- TASK ITEM: From the entries that follow, copy exactly the lines beginning at the line holding "[10,248,770,822] [image] |" and continuing through the line holding "[10,1126,486,1342] [image] |".

- STUDY MATERIAL:
________________

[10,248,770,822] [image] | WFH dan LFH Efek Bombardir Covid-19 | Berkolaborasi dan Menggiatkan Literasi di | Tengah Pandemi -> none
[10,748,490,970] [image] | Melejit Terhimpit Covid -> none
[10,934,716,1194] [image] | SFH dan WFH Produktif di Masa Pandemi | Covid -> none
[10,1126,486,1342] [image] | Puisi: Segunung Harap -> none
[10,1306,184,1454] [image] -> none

________________

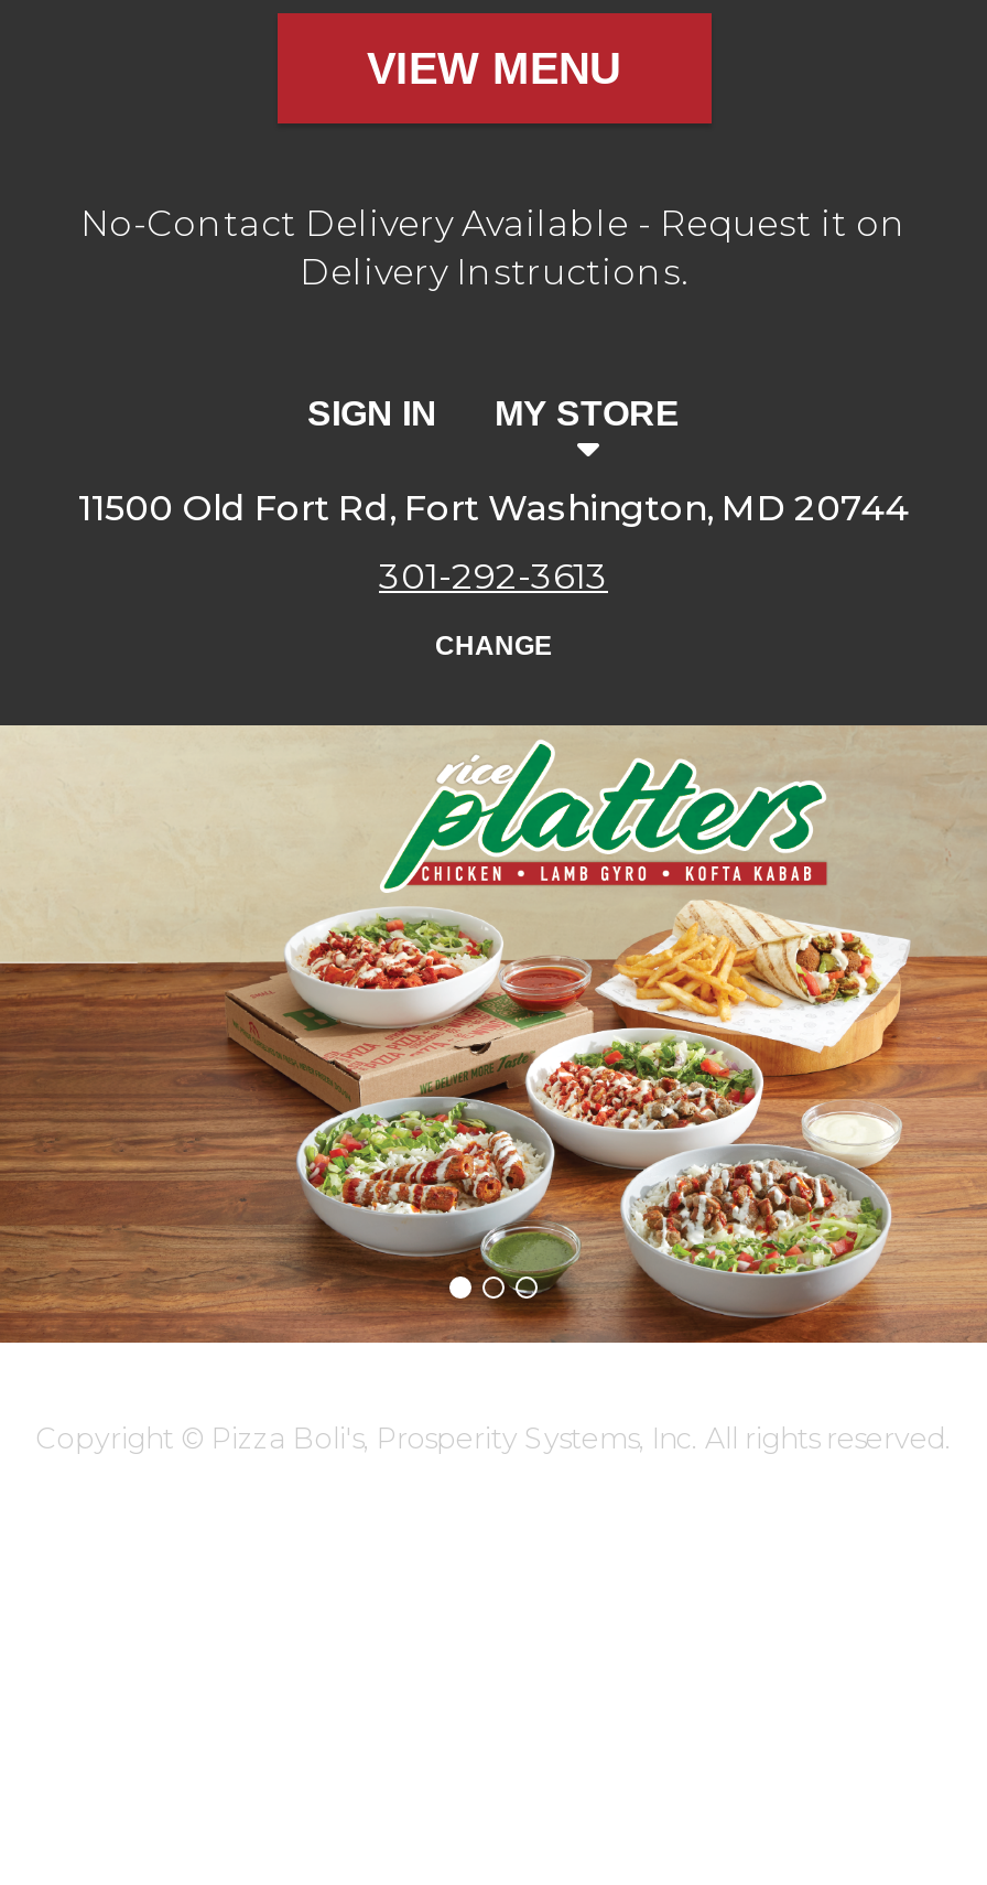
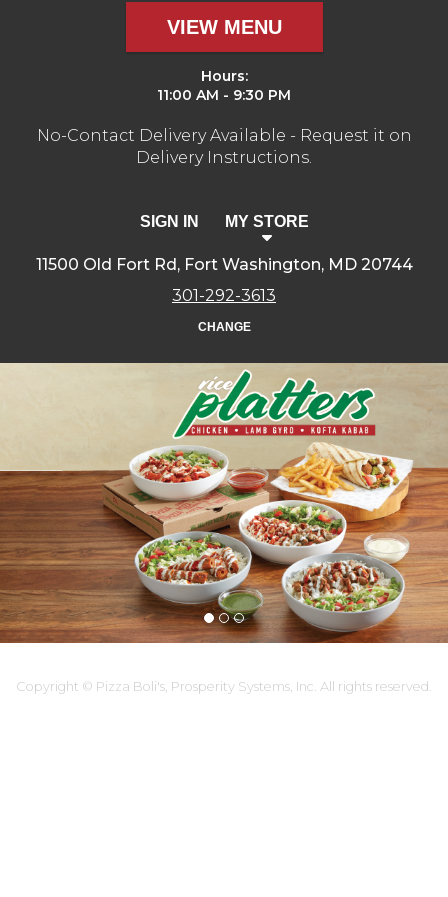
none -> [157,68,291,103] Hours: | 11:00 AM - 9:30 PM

________________

- ANSWER BOX:
[10,248,770,822] [image] | WFH dan LFH Efek Bombardir Covid-19 | Berkolaborasi dan Menggiatkan Literasi di | Tengah Pandemi -> none
[10,748,490,970] [image] | Melejit Terhimpit Covid -> none
[10,934,716,1194] [image] | SFH dan WFH Produktif di Masa Pandemi | Covid -> none
[10,1126,486,1342] [image] | Puisi: Segunung Harap -> none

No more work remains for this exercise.